Four months, four bogeymen
As
we round out April, it's an opportune moment to look back at the
markets in 2014 so far. And what a year it's been. By all accounts, what
we've been through year-to-date equates to nothing less than four
months of indecision. It seems like the markets have been picking petty
fights all along, with individual sectors going from investor darling
one month to bogeyman the next. Here's a quick summary of what's been
going on:
Start of 2014: All is fine.
Economic data (notwithstanding the brutal winter in the Northeast and
Midwest) remains supportive of an upbeat US growth story. 10Y US
Treasury yields are at 3%, a level it hasn't seen since 2011.

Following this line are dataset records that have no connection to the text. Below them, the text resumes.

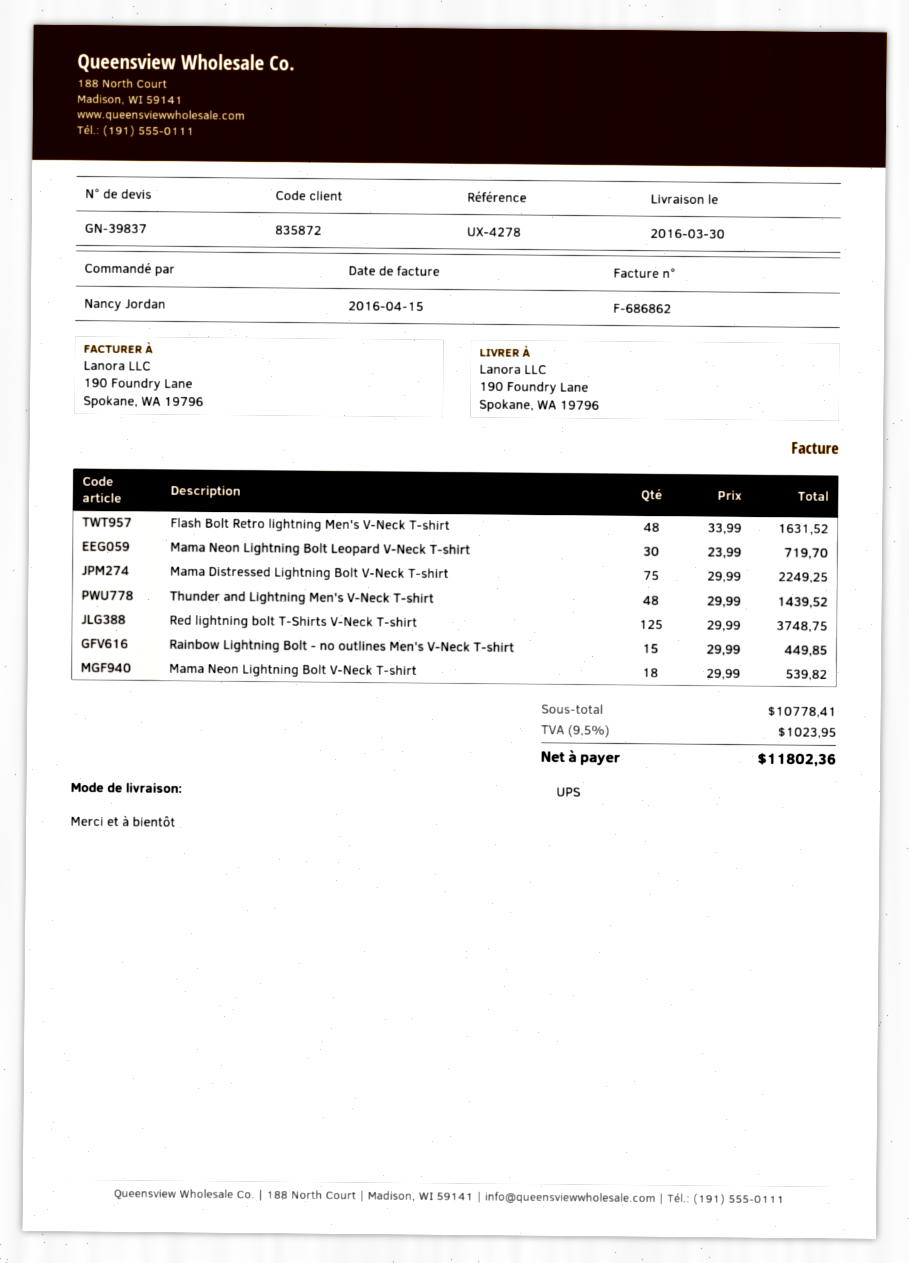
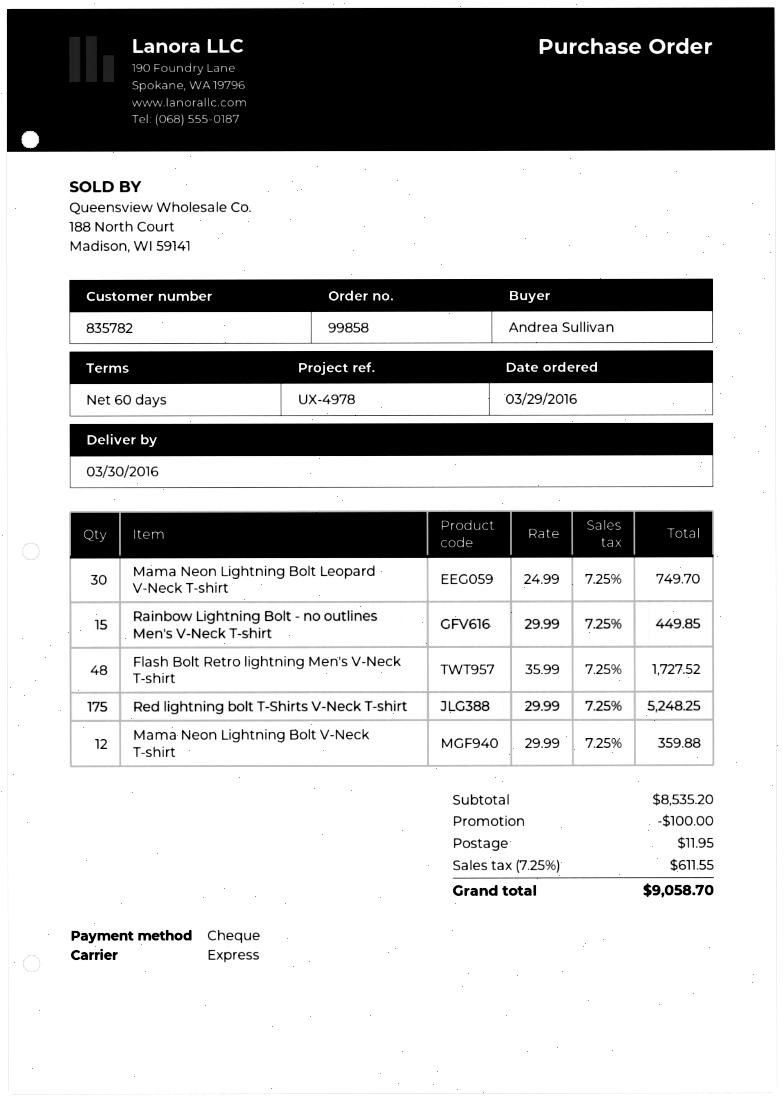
customer number: 835872 -> 835782
reference: UX-4278 -> UX-4978
ordered by: Nancy Jordan -> Andrea Sullivan
shipping method: UPS -> express
Flash Bolt Retro lightning Men's V-Neck T-shirt: 48 x 33.99 = 1631.52 -> 48 x 35.99 = 1727.52
Mama Neon Lightning Bolt Leopard V-Neck T-shirt: 30 x 23.99 = 719.70 -> 30 x 24.99 = 749.70
Mama Distressed Lightning Bolt V-Neck T-shirt: 75 x 29.99 = 2249.25 -> none
Thunder and Lightning Men's V-Neck T-shirt: 48 x 29.99 = 1439.52 -> none
Red lightning bolt T-Shirts V-Neck T-shirt: 125 x 29.99 = 3748.75 -> 175 x 29.99 = 5248.25
Mama Neon Lightning Bolt V-Neck T-shirt: 18 x 29.99 = 539.82 -> 12 x 29.99 = 359.88
subtotal: 10778.41 -> 8535.20
discount: none -> 100.00
shipping: none -> 11.95
tax: 9.5% = 1023.95 -> 7.25% = 611.55
total: 11802.36 -> 9058.70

Late January - Bogeyman #1: EM
All
started with Argentina's decision to devalue its peso currency by the
most in over a decade. Suddenly, everyone seemed to be talking about the
emerging economies' external imbalances, and a new term - "fragile
five" - came to replace BRICS as the most in-vogue acronym among EM
investors. Investor darlings of the last five years - Brazil, Turkey,
Indonesia - remained the focus of attention, but now for precisely the
wrong reasons.
February to March - Bogeyman #2: China
China
has long distinguished itself from its EM peers in one major way: it
runs both a current account and capital account surplus. In other words,
there are more funds flowing into the country - whether in the form of
export revenue or capital/investment flows - than there are leaving in
the other direction. A key beneficiary of this phenomenon has been
China's yuan currency, which was increasingly being treated as a sure
bet to make money. That all changed when the Chinese central bank (PBOC)
decided to shake things up a little, engineering a steep 3%
depreciation in the RMB. Throw in some disappointing data - especially
PMIs and industrial production - and all of a sudden, the rock-solid
China story was no longer what it used to be. The country was no longer
the world's growth engine; rather, it was now the home to the world's
most bloated shadow banking system on the precipice of collapse.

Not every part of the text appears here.